Esta estimación contempla los números antes de que empiece la campaña. Si las elecciones se celebraran el primer día de febrero, se abstendrían casi dos millones y medio de votantes: unos 750.000 electores más que en 2008 y cerca de un 40% de la población. Un dato aún más significativo que el de la irrupción de Podemos en el Parlamento andaluz. Esa estimación de abstención irá mermando según avance la campaña por la pugna entre el PSOE y el PP por quedar primeros, por el auge de Podemos, por la tendencia al alza de Ciudadanos y por la presencia de UPyD. Al menos votarán unas 300.000 personas que hoy por hoy no lo tienen previsto y la participación rozará el 70%.

8. El efecto de la legislación electoral.

El PSOE perdió 600.000 votos y sólo nueve diputados en 2012 con respecto a las elecciones del 2008. El mal resultado del PP y el pacto con IU enmascararon este batacazo. Perder 600.000 votos le costó sólo nueve diputados. En cambio, Podemos obtendría ahora 22 escaños con 700.000. Son los efectos de una legislación electoral que hay que tener en cuenta para analizar cualquier proceso electoral. Ahora sucederá lo mismo. Susana Díaz perderá 400.000 votos y sólo siete diputados mientras que IU sacará casi los mismos votos que pierde Díaz y ganará 10 escaños. Provincias como Sevilla y Málaga están subrepresentadas en beneficio de Jaén, Almería o Córdoba. Con una distribución más proporcional de los escaños según la población, UPyD consolidaría sus escaños en Sevilla y Málaga.

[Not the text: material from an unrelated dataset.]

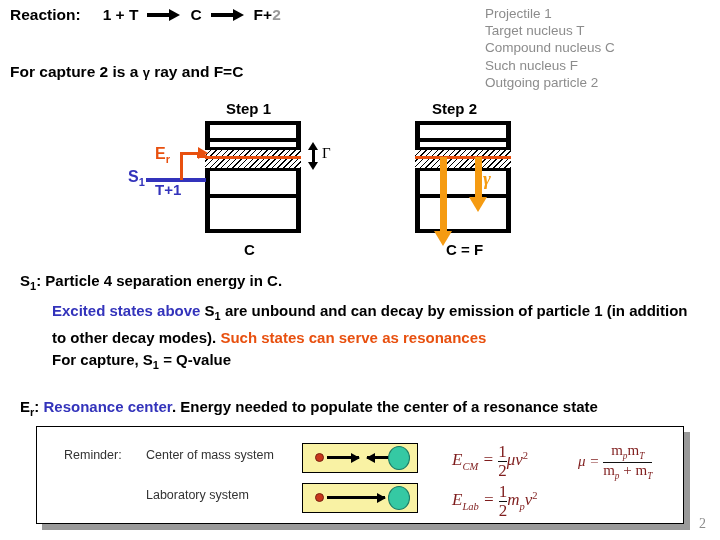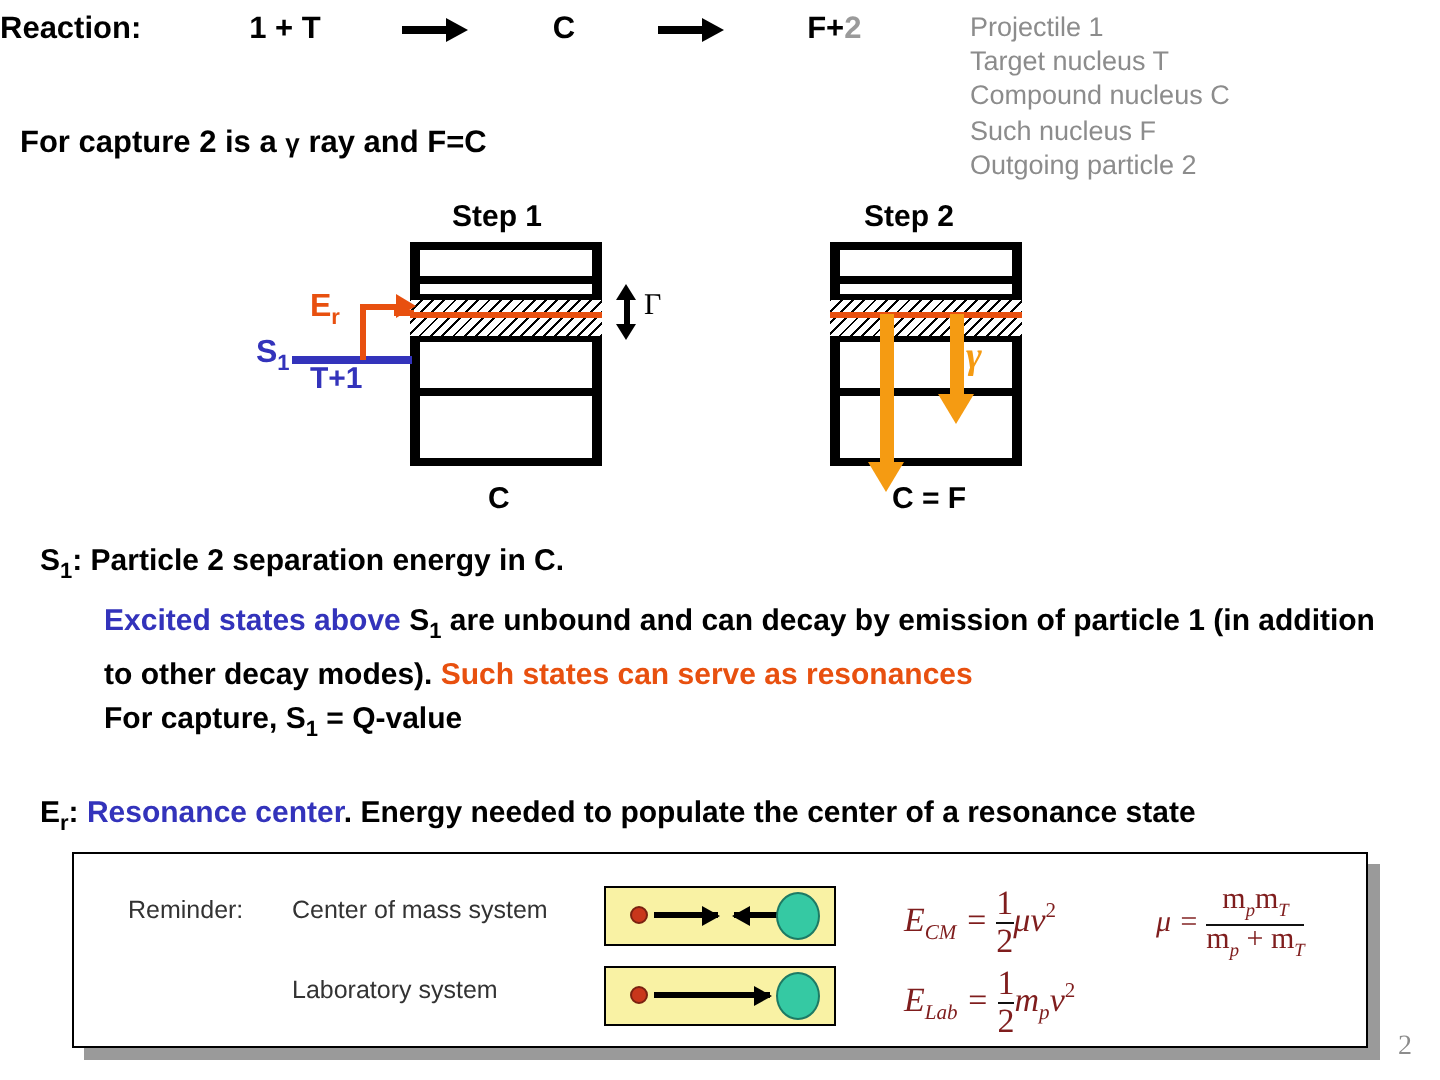"Reaction:" #reaction-row { gap: 32px -> none; left: 0 -> 10px }
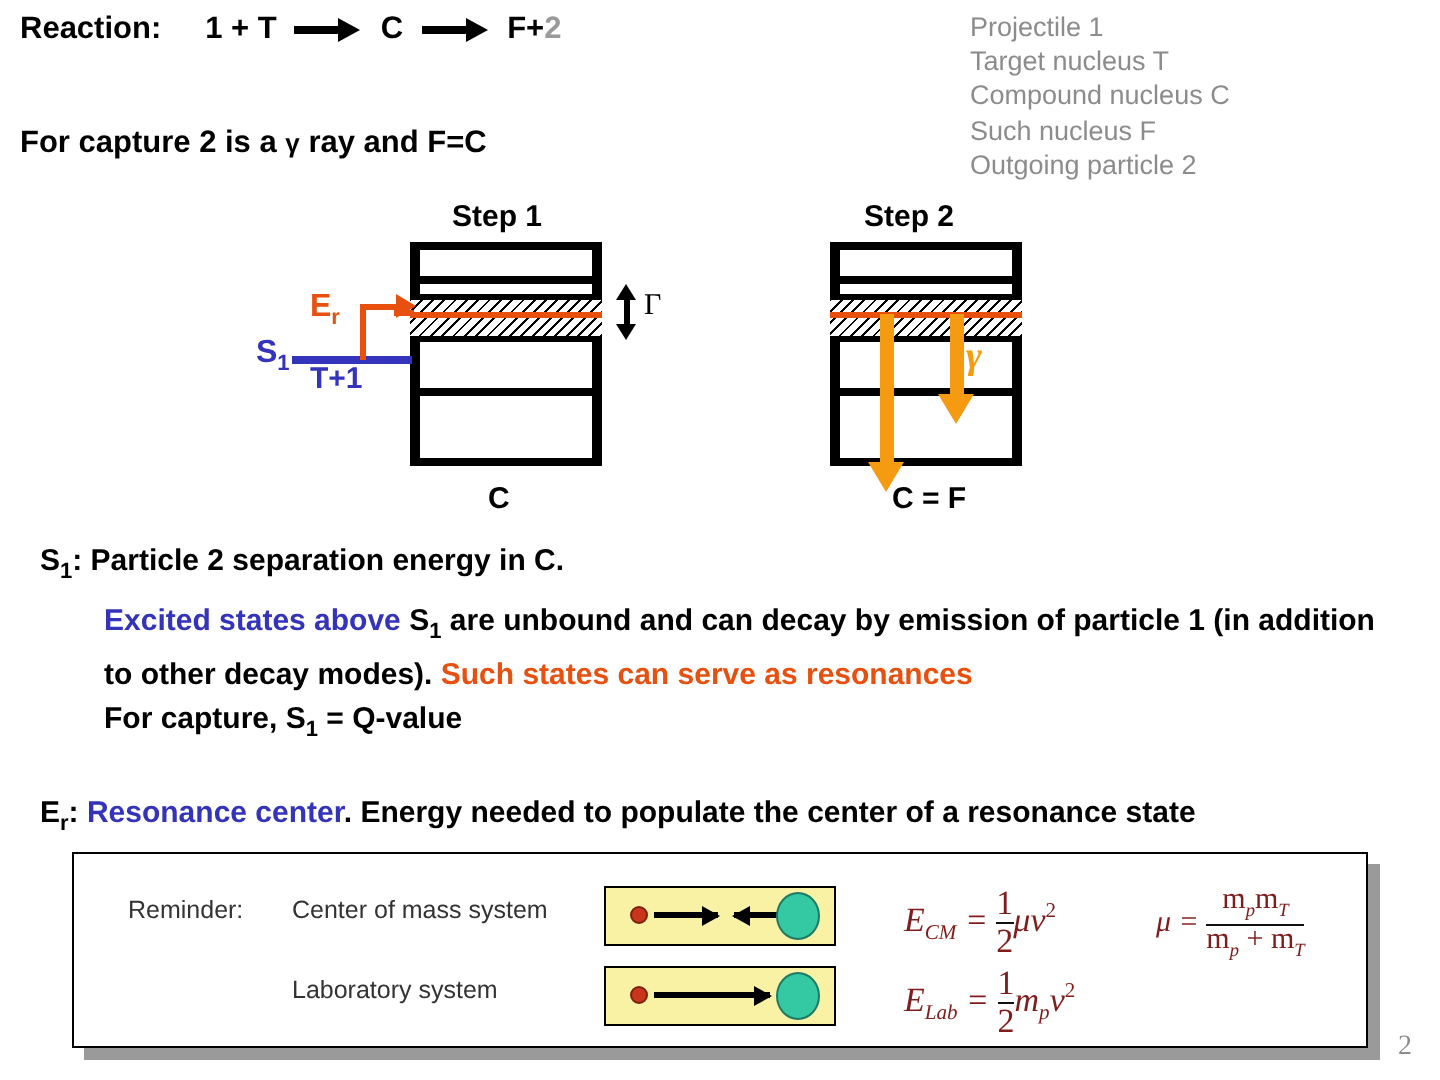": Particle 2 separation energy" span { text: 2 -> 4 }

9. Andalucía, clave para mayo.

Andalucía es un lugar electoralmente complicado. Más complejo que Cataluña desde el punto de vista electoral y con una influencia muy grande sobre el territorio español. El PSOE ha sido hasta ahora el partido hegemónico. Pero esta vez la irrupción de Podemos perfilará la campaña de las elecciones municipales y autonómicas y condicionará cualquier escenario poselectoral. Nuestra estimación refleja el fin del bipartidismo. La distancia en número de escaños será mínima entre el PSOE y el PP porque Podemos irrumpe con fuerza y disputa la primera plaza. En otras palabras, nadie tendrá mayoría absoluta. Sólo nos quedaría por despejar una hipótesis remota: que Podemos pierda fuelle y el PSOE se sitúe en torno a los 45 escaños. En ese caso, los 10 diputados de IU serían suficientes para reeditar un acuerdo como el actual.